═══ Materials provided

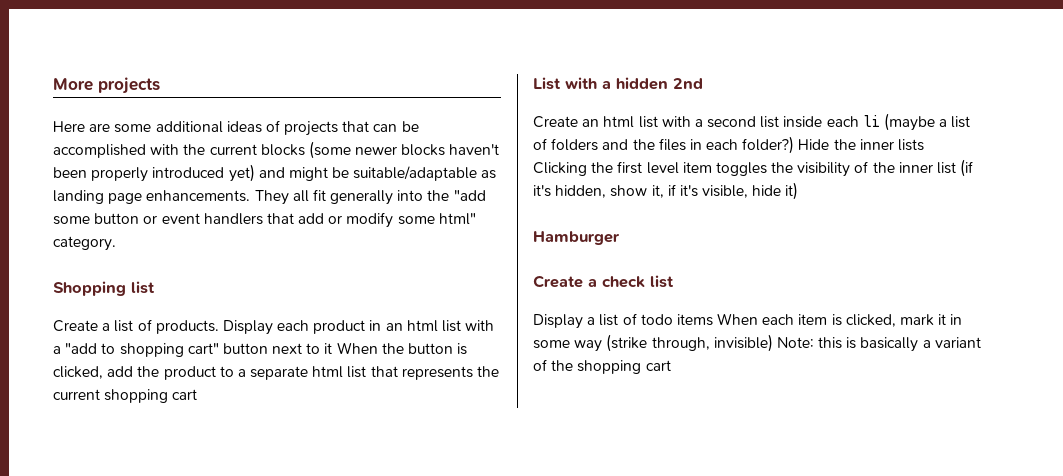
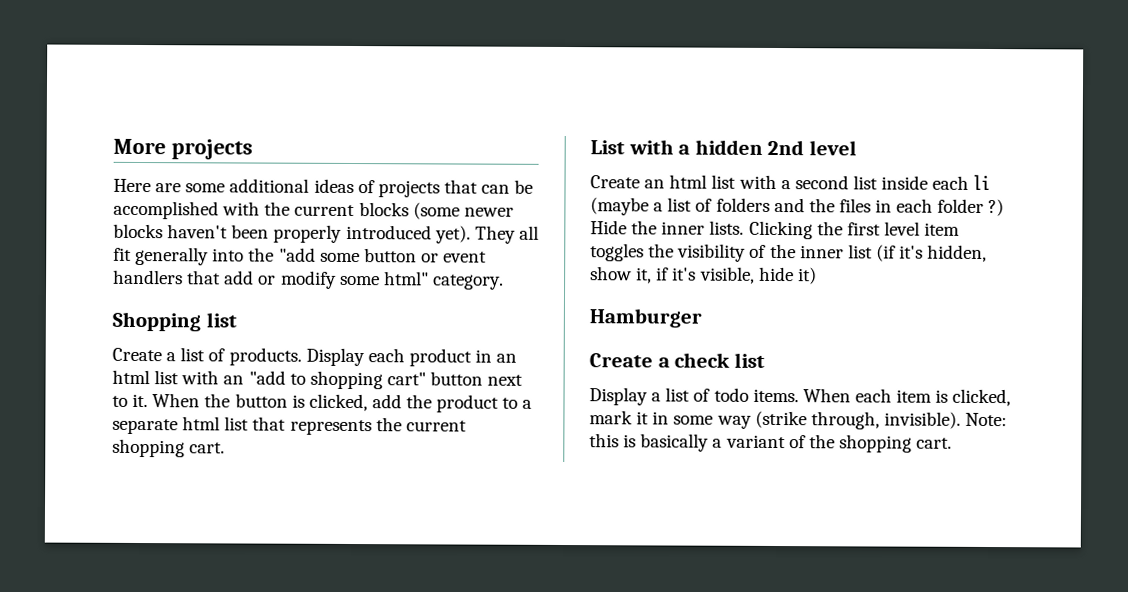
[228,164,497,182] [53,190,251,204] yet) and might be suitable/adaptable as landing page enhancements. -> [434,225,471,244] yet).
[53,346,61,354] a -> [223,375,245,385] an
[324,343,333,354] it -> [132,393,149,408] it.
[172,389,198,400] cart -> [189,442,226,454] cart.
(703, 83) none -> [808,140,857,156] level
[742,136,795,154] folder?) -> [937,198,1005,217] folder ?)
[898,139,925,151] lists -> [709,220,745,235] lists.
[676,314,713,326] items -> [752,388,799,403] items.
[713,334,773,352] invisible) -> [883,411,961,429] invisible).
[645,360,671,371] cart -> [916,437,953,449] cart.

══════
═══ Materials provided

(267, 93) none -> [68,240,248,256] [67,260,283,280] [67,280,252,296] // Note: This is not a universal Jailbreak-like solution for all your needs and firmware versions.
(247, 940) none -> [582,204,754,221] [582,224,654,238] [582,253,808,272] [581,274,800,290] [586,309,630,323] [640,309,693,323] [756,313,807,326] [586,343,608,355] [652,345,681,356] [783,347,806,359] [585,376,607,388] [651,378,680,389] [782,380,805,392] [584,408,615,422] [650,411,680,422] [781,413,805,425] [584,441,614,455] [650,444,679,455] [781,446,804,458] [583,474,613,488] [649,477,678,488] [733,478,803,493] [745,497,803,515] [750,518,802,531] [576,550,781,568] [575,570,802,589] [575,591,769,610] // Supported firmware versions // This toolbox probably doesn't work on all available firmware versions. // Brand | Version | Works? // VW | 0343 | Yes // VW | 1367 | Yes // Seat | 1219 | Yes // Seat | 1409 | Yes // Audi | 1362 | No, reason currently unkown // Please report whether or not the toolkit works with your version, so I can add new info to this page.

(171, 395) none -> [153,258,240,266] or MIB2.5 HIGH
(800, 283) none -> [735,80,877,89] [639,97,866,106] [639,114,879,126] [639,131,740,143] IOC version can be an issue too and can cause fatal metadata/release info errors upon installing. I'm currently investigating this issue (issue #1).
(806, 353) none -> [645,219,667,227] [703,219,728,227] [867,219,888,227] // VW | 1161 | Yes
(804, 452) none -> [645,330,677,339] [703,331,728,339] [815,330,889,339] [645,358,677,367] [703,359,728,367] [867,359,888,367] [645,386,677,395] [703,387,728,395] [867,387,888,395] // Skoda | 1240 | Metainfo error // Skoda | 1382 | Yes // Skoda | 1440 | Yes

══════

▶ Task to complete
In the records above, find the line with "[53,346,61,354] a -> [223,375,245,385] an"; write out exactly that line and each one after it, stopping after the line with "[645,360,671,371] cart ->".

▶ Task result
[53,346,61,354] a -> [223,375,245,385] an
[324,343,333,354] it -> [132,393,149,408] it.
[172,389,198,400] cart -> [189,442,226,454] cart.
(703, 83) none -> [808,140,857,156] level
[742,136,795,154] folder?) -> [937,198,1005,217] folder ?)
[898,139,925,151] lists -> [709,220,745,235] lists.
[676,314,713,326] items -> [752,388,799,403] items.
[713,334,773,352] invisible) -> [883,411,961,429] invisible).
[645,360,671,371] cart -> [916,437,953,449] cart.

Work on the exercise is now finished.